As written by Dave Kaercher a Colorado Realtor.

A skilled, knowledgeable, experienced real estate agent is one of the best assets a real estate
investor can have.

Whether you’re diving into the real estate investment pool for the first time, or you’re an
experienced investor, a trained real estate agent can perform many functions more efficiently
and effectively than you yourself can. And by the way, you don’t have to be wealthy to invest
in real estate; nearly half of investors in 2009 earned $75,000 or less.

The value of an agent goes far beyond showing properties.

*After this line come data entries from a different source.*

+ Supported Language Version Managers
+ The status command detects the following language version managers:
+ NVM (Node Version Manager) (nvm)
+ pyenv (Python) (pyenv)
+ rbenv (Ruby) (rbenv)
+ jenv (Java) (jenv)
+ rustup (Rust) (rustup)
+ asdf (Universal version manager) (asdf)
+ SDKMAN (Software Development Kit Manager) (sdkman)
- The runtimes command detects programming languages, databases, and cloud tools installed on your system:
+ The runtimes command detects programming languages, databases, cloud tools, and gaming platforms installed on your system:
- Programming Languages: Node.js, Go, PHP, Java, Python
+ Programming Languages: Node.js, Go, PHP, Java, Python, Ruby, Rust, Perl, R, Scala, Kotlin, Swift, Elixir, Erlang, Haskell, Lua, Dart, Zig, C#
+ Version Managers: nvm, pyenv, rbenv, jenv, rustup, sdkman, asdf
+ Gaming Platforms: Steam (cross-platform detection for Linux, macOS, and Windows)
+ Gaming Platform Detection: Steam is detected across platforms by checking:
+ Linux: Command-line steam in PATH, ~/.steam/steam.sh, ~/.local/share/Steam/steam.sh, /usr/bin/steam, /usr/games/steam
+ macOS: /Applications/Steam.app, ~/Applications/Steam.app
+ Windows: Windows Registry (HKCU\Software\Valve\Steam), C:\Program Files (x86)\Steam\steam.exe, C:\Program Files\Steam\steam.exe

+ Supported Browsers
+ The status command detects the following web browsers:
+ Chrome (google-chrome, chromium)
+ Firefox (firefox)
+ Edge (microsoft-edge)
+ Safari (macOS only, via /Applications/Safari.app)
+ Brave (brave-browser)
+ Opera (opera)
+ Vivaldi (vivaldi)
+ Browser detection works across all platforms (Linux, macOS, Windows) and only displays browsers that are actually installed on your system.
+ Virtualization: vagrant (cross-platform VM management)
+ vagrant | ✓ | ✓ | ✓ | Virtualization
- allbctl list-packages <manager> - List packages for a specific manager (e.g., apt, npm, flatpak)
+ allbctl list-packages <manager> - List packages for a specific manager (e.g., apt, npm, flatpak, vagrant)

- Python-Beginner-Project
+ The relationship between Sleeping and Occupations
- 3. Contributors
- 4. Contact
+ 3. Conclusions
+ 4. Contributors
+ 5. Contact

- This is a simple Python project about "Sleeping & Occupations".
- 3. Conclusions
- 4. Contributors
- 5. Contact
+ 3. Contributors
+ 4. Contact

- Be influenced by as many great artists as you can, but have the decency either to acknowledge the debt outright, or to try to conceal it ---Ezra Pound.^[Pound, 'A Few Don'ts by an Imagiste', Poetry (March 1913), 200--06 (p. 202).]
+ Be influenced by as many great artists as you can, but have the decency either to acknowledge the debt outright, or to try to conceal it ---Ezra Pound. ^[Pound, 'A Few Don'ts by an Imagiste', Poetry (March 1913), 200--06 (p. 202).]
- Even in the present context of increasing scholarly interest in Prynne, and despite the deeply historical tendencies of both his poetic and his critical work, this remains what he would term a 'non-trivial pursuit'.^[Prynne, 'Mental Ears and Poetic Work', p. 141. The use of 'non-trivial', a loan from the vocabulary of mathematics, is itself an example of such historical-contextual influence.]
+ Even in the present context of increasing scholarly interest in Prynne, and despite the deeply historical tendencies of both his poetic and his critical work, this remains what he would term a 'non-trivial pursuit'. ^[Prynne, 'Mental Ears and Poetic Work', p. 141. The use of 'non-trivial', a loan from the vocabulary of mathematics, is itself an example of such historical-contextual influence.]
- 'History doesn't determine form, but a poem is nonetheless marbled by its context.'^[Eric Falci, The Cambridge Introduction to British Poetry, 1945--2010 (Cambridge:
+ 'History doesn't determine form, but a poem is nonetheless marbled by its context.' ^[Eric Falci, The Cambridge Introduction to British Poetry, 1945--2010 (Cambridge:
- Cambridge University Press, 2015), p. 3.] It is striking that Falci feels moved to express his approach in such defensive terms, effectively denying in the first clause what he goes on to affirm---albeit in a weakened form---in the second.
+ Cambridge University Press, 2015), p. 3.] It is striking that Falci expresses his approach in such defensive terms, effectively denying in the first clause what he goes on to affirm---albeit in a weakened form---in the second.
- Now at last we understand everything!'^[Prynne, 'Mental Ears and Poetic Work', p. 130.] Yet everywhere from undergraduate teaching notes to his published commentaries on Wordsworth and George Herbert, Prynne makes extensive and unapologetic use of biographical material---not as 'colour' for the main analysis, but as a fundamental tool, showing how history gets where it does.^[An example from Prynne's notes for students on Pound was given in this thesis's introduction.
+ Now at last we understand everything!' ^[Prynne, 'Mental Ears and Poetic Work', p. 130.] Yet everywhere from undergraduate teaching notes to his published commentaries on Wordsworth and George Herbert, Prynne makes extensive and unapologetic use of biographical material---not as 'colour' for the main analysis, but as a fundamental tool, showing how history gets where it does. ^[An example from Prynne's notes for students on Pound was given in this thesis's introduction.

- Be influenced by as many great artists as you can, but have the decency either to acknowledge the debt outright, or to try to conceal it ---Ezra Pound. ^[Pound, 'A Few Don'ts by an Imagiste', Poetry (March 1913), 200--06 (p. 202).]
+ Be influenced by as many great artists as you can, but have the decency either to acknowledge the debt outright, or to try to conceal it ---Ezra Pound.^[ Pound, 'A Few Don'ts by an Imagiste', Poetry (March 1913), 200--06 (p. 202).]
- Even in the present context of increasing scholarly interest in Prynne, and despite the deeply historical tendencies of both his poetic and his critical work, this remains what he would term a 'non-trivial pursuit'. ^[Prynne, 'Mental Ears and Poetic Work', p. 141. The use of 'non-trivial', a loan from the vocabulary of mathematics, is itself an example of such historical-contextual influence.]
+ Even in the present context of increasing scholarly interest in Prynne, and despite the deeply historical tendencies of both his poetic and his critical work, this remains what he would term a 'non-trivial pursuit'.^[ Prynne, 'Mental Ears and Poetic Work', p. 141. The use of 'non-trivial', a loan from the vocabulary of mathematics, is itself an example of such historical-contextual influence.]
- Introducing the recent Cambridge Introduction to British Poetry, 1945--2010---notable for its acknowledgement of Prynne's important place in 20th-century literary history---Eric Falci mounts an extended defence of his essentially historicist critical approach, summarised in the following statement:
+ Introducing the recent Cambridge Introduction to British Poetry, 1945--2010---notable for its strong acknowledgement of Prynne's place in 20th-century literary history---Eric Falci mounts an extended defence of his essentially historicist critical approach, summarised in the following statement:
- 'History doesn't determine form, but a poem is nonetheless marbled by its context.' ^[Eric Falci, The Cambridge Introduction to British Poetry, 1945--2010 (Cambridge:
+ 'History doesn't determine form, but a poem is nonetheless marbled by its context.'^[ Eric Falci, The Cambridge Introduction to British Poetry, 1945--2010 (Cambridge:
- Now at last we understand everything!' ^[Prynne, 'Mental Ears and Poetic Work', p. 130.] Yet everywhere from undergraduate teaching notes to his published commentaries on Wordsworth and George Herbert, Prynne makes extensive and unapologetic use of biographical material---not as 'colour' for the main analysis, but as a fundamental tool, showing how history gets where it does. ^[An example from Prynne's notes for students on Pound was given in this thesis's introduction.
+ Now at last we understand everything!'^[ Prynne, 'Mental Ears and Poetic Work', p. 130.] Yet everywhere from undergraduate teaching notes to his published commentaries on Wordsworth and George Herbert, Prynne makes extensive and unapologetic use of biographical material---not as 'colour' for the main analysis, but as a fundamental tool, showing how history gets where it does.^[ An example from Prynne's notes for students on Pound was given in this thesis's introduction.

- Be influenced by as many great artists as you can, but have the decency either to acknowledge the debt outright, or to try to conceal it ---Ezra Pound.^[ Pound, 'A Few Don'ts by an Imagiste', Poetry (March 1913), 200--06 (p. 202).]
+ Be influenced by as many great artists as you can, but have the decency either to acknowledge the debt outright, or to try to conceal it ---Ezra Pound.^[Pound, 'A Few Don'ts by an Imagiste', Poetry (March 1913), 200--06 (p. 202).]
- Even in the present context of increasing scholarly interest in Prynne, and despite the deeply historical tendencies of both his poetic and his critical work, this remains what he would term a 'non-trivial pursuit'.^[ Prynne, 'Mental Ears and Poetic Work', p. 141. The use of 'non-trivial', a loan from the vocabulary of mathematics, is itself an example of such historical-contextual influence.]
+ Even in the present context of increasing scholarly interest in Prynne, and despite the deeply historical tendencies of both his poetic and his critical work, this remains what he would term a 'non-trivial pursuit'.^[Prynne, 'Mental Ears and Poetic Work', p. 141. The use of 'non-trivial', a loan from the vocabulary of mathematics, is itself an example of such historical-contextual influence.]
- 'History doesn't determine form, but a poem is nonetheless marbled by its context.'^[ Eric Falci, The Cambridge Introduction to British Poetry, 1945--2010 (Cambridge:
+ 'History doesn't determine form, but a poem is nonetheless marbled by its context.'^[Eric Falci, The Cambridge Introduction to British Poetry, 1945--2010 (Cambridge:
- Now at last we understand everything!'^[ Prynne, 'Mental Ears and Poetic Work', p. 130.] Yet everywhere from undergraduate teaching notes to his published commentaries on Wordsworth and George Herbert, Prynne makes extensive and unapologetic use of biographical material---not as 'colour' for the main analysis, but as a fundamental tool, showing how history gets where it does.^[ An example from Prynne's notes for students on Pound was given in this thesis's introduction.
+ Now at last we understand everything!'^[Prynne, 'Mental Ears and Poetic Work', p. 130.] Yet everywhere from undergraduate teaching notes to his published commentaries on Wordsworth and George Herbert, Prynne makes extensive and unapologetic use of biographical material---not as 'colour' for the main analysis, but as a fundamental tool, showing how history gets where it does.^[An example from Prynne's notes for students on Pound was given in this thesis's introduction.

“Realtors are up with current trends,” says Dave Kaercher, a Sales Associate with RE/MAX
Properties in Colorado Springs, Colo. More than one-third of his business involves investors,
with whom he’s worked for many years.

“We’re going to classes, taking continuing education, staying up to date,” he says. “We’re out
in the market every day, we know the best areas to purchase investment properties, and we
know where the best areas might be in the future. It’s the knowledge we bring to the table that
makes a real difference. Investors can’t stay on top of these trends like agents can.”

Why now is a good time to invest.

A well-schooled agent can serve as a valuable counselor for investors.

“We can make sure you pay the right price - and sell for the right price when the time comes -
show you what’s happening in the rental market, help you decide whether to buy and hold or
re-sell quickly, and provide other critical advice,” Kaercher says.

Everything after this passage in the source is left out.